While some might casually dismiss it as merely a "digital version of a printed book," that’s… incomplete. Many ebooks exist entirely in their digital form, never having known the tactile reality of ink on paper. It’s a ghost in the machine, capable of being conjured on dedicated e-reader devices or any electronic contraption with a screen that you can, with some effort, control.
The great migration of books to the Internet really took hold in the 2000s. Suddenly, you could acquire both your traditional paperbacks and these digital phantoms from websites, a process some call e-commerce. For the paper kind, you’d browse covers online, click your order, and then wait for some delivery person to begrudgingly bring it to your door. Ebooks, however, offered a more immediate gratification: browse, select, order, and poof, it’s sent digitally or available for download. By the early 2010s, these digital entities were starting to eclipse their hardcover brethren in sheer numbers published in the U.S. It’s a grim sort of progress.
Why do people bother with these screen-bound texts? Lower prices, for one. And the sheer, unadulterated convenience of acquiring them from the comfort of your own dismal abode, or while being crammed into public transport. The selection, too, is vast, a digital ocean where you can drown in titles. And yes, the technical material, the stuff that requires precise searching for keywords, or the code snippets from programming books that you can actually copy—these are particularly well-suited to the ebook format. It’s efficient, I suppose. In 2021, a rather depressing 30% of adults in the U.S. admitted to having read an ebook in the past year, a significant jump from the 17% in 2011. And the devices? By 2014, half of American adults owned an e-reader or a tablet, up from 30% just the year before. They’re everywhere.
Beyond the usual published fare, we also have digital textbooks, designed to replace their paper counterparts in our increasingly tech-obsessed educational landscape.
The Nomenclature of the Digital Page
The terms themselves are a bit of a mess, aren’t they? "Ebooks," "e-books," "eBooks," "Ebooks," "e-Books," "e-journals," "e-editions," or simply "digital books." It’s a cacophony of labels for the same thing. And the devices?

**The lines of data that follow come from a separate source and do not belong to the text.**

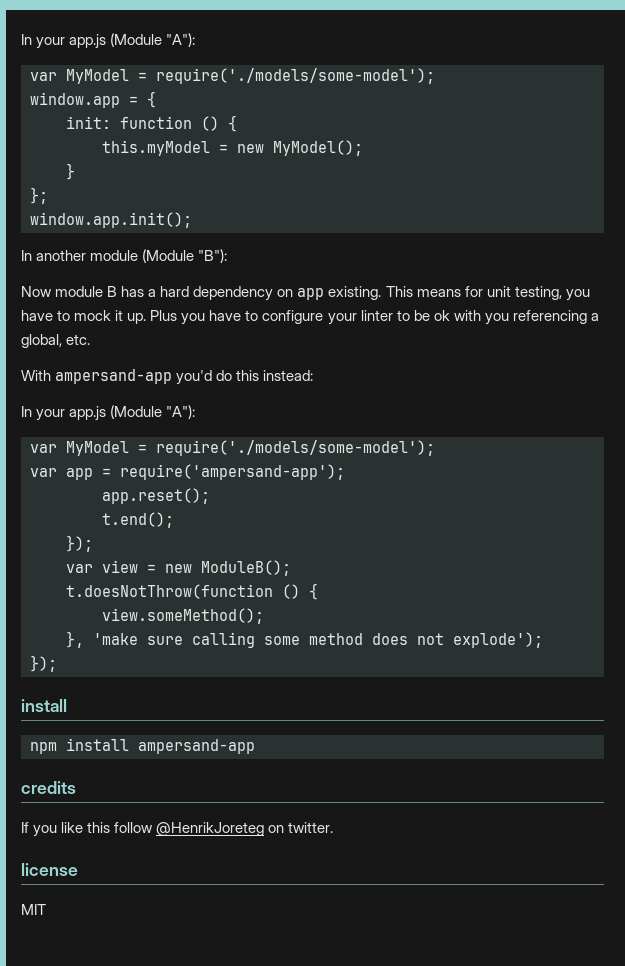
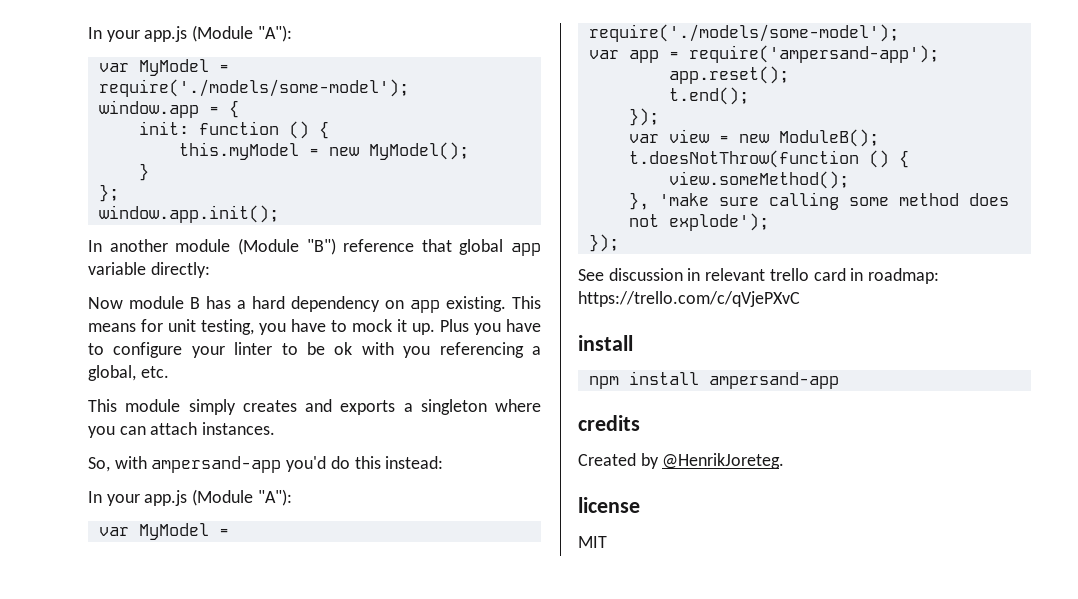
[198,249,228,263] "B"): -> [306,238,541,256] [88,262,210,278] "B") reference that global app variable directly:
[21,370,51,381] With -> [88,399,541,415] [88,422,276,438] [88,456,147,472] This module simply creates and exports a singleton where you can attach instances. // So, with
(57, 663) none -> [578,268,940,284] [578,291,800,307] // See discussion in relevant trello card in roadmap: https://trello.com/c/qVjePXvC
[21,822,334,837] If you like this follow @HenrikJoreteg on twitter. -> [578,453,785,469] Created by @HenrikJoreteg.

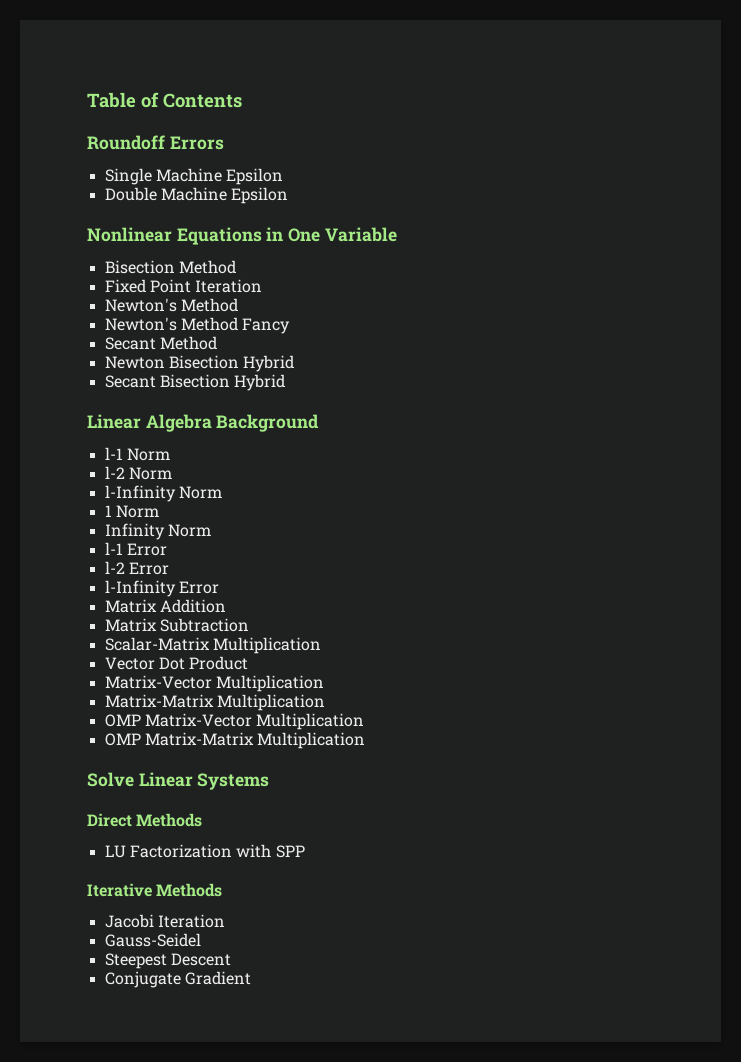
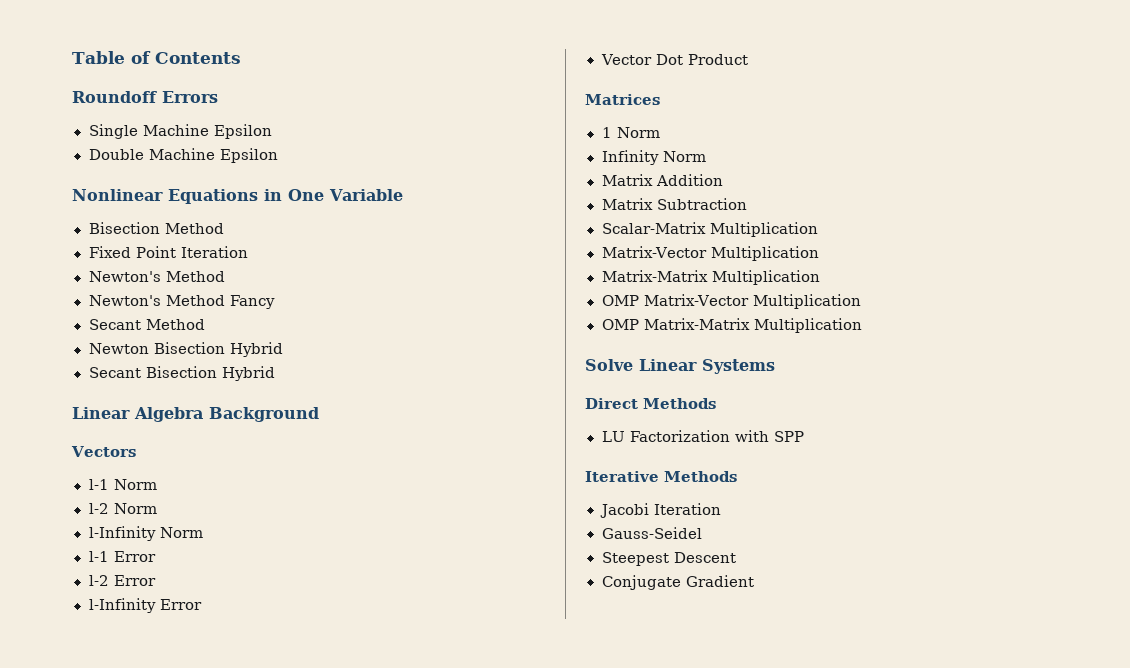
(320, 423) none -> [71,446,136,457] // Vectors
[104,505,159,518] [104,523,211,540] // 1 Norm // Infinity Norm -> (203, 532) none
(219, 587) none -> [600,54,749,65] [585,94,660,105] [601,127,660,138] [601,150,706,165] // Vector Dot Product // Matrices // 1 Norm // Infinity Norm
[104,656,249,670] // Vector Dot Product -> (818, 229) none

They're christened "e-readers," "ebook devices," or "eReaders." It’s all rather… functional.
A History Etched in Pixels and Circuits
The Readies (1930)
The idea of an ebook reader, a device to display books on a screen, can be traced back to a 1930 manifesto by Bob Brown. He’d just witnessed his first "talkie" and declared that reading, too, needed a new medium. His work, "The Readies," was less about the ebook as we know it and more about a radical overhaul of language and orthography. He envisioned a "simple reading machine" you could carry, plug into any light socket, and devour novels in mere minutes. His actual proposals for linguistic reform were, frankly, bizarre, involving portmanteau symbols and punctuation to simulate action. It’s a stretch to say he invented the ebook, but he did correctly foresee the miniaturization and portability. Jennifer Schuessler, writing about it, noted Brown's desire for adjustable type sizes, the end of paper cuts, and saving trees, all while words could be "recorded directly on the palpitating ether." He imagined a new life for reading, likening it to a DJ remixing old songs into something entirely new.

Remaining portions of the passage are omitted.